:: Given data

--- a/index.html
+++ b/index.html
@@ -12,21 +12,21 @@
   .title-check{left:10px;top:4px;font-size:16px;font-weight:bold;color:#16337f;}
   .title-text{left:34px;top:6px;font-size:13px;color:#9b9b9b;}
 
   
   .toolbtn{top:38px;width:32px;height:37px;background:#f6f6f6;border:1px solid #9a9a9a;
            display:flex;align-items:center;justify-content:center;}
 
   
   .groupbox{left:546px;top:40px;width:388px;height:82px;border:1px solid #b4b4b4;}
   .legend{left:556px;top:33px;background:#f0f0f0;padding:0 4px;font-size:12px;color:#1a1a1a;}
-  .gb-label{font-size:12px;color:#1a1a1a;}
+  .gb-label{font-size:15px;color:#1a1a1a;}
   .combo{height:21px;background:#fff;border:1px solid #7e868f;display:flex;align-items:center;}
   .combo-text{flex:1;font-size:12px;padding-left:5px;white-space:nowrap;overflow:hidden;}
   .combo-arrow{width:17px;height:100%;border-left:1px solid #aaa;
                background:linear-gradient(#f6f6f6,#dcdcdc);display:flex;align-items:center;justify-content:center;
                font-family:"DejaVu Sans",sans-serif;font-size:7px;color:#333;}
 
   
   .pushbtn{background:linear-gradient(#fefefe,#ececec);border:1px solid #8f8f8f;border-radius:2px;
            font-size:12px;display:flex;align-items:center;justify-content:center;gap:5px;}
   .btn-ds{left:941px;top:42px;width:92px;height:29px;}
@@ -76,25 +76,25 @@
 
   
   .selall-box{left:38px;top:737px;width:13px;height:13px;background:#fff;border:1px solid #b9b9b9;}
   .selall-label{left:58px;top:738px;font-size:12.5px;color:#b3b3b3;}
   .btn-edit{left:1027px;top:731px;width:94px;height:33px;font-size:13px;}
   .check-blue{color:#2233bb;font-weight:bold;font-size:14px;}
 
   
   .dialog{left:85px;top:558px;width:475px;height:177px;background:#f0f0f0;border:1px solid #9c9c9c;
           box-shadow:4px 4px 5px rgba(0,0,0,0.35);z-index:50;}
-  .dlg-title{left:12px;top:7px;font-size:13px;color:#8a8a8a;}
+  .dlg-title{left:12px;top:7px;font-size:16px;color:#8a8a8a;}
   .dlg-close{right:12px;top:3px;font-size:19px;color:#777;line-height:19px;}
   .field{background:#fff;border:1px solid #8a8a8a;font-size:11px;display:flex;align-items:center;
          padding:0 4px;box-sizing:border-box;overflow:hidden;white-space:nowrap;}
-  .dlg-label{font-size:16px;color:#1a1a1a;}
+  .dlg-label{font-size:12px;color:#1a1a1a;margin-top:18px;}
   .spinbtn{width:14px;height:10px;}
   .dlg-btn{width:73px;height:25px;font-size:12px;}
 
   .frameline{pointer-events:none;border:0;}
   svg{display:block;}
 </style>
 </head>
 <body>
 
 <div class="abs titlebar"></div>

::::

» **Work to complete**: Every record must be returned exactly.

» **Answer to the problem**:
--- a/index.html
+++ b/index.html
@@ -12,21 +12,21 @@
   .title-check{left:10px;top:4px;font-size:16px;font-weight:bold;color:#16337f;}
   .title-text{left:34px;top:6px;font-size:13px;color:#9b9b9b;}
 
   
   .toolbtn{top:38px;width:32px;height:37px;background:#f6f6f6;border:1px solid #9a9a9a;
            display:flex;align-items:center;justify-content:center;}
 
   
   .groupbox{left:546px;top:40px;width:388px;height:82px;border:1px solid #b4b4b4;}
   .legend{left:556px;top:33px;background:#f0f0f0;padding:0 4px;font-size:12px;color:#1a1a1a;}
-  .gb-label{font-size:12px;color:#1a1a1a;}
+  .gb-label{font-size:15px;color:#1a1a1a;}
   .combo{height:21px;background:#fff;border:1px solid #7e868f;display:flex;align-items:center;}
   .combo-text{flex:1;font-size:12px;padding-left:5px;white-space:nowrap;overflow:hidden;}
   .combo-arrow{width:17px;height:100%;border-left:1px solid #aaa;
                background:linear-gradient(#f6f6f6,#dcdcdc);display:flex;align-items:center;justify-content:center;
                font-family:"DejaVu Sans",sans-serif;font-size:7px;color:#333;}
 
   
   .pushbtn{background:linear-gradient(#fefefe,#ececec);border:1px solid #8f8f8f;border-radius:2px;
            font-size:12px;display:flex;align-items:center;justify-content:center;gap:5px;}
   .btn-ds{left:941px;top:42px;width:92px;height:29px;}
@@ -76,25 +76,25 @@
 
   
   .selall-box{left:38px;top:737px;width:13px;height:13px;background:#fff;border:1px solid #b9b9b9;}
   .selall-label{left:58px;top:738px;font-size:12.5px;color:#b3b3b3;}
   .btn-edit{left:1027px;top:731px;width:94px;height:33px;font-size:13px;}
   .check-blue{color:#2233bb;font-weight:bold;font-size:14px;}
 
   
   .dialog{left:85px;top:558px;width:475px;height:177px;background:#f0f0f0;border:1px solid #9c9c9c;
           box-shadow:4px 4px 5px rgba(0,0,0,0.35);z-index:50;}
-  .dlg-title{left:12px;top:7px;font-size:13px;color:#8a8a8a;}
+  .dlg-title{left:12px;top:7px;font-size:16px;color:#8a8a8a;}
   .dlg-close{right:12px;top:3px;font-size:19px;color:#777;line-height:19px;}
   .field{background:#fff;border:1px solid #8a8a8a;font-size:11px;display:flex;align-items:center;
          padding:0 4px;box-sizing:border-box;overflow:hidden;white-space:nowrap;}
-  .dlg-label{font-size:16px;color:#1a1a1a;}
+  .dlg-label{font-size:12px;color:#1a1a1a;margin-top:18px;}
   .spinbtn{width:14px;height:10px;}
   .dlg-btn{width:73px;height:25px;font-size:12px;}
 
   .frameline{pointer-events:none;border:0;}
   svg{display:block;}
 </style>
 </head>
 <body>
 
 <div class="abs titlebar"></div>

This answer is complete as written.